Regional and language settings for Oracle client used with SQL Server linked server

SQLSaturday Johannesburg & Cape Town pre-con: Understanding SSIS internals and performance tuning

I am very happy and super excited to announce that I will be doing a full day pre-con the day before SQLSaturday #327 Johannesburg on 29 August, as well as SQLSaturday #301 Cape Town on 5 September 2014. Having lived in South Africa, I have had the pleasure to visit Johannesburg, Cape Town and Stellenbosch on a number of occasions. I must say, I can’t wait to go back!

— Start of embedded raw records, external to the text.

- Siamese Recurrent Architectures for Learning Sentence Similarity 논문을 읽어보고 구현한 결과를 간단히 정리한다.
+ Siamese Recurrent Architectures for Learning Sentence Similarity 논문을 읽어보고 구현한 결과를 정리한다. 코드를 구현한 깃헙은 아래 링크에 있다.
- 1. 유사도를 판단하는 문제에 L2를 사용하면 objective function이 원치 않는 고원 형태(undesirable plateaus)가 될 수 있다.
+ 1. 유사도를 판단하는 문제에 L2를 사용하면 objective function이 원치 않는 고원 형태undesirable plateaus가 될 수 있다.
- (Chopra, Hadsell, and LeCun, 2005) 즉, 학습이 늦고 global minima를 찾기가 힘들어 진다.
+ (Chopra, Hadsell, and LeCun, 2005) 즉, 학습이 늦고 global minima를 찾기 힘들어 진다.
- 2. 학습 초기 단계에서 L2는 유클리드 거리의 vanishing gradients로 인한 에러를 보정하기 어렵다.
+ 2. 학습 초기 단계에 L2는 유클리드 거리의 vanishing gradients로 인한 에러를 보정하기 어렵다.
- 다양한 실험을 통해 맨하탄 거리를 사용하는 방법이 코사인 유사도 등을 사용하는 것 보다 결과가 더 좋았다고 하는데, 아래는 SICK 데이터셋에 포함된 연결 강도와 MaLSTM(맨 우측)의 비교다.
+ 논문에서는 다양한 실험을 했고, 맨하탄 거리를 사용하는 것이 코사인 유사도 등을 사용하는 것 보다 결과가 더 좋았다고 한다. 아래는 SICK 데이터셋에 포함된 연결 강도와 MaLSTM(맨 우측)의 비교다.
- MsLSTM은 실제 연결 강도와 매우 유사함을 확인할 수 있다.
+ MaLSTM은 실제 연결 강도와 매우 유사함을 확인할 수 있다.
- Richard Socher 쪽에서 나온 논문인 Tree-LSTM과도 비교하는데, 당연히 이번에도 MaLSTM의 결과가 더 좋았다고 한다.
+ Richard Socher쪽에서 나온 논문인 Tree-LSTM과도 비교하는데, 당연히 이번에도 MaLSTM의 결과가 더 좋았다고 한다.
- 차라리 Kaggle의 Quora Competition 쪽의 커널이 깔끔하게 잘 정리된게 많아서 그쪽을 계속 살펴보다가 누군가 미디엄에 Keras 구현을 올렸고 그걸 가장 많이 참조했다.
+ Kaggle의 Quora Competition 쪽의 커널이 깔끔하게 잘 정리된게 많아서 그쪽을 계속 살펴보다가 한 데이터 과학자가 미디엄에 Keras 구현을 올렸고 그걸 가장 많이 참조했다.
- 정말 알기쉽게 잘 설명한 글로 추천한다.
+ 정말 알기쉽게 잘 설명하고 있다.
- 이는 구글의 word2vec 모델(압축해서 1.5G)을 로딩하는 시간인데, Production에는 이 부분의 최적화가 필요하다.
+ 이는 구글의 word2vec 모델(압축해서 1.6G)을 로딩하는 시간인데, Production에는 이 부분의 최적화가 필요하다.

Two years ago, I started speaking at SQL Server conferences, when Jody Roberts (twitter) pinged me on Twitter and asked if I didn’t want to give a talk at SQLSaturday #134 Johannesburg. I gave my first talk on Layered Partitioning, and it was such an awesome experience that I decided to go all in; which has resulted in three big conferences (and quite a few smaller ones) this year.

So, this year I am going back to South Africa where it all started to give a full day pre-con on Understanding SSIS internals and performance tuning.

Abstract:

You have worked with SQL Server Integration Services (SSIS) for a few years, but more often than not, you see performance problems with your packages. Some packages are running slow, while others are taking up more memory and CPU than before. But why are they slow or taking up a lot of resources? What is actually going on behind the scene? Join this full-day session to find out.

The first part will cover the internals of SSIS. Starting with an overview, we will move into the details of the control flow engine and the data flow engine. At the end of the internals section, you will have a deep understanding of the strengths and weaknesses of SSIS and what is the best way to design your packages.

The second part will cover how we can use the knowledge about the internals of SSIS to gain better performance. This part will show practical examples of common performance problems, and how these can be solved. Furthermore we will look at how designing and tuning your data flows can increase performance significantly.

If you are in Johannesburg or Cape Town (or feel like visiting the beautiful South Africa), I would be happy to see you at my pre-con.

Sign up for a full day of understanding SSIS internals and performance tuning in Johannesburg on 28 August.

Sign up for a full day of understanding SSIS internals and performance tuning in Cape Town on 5 September.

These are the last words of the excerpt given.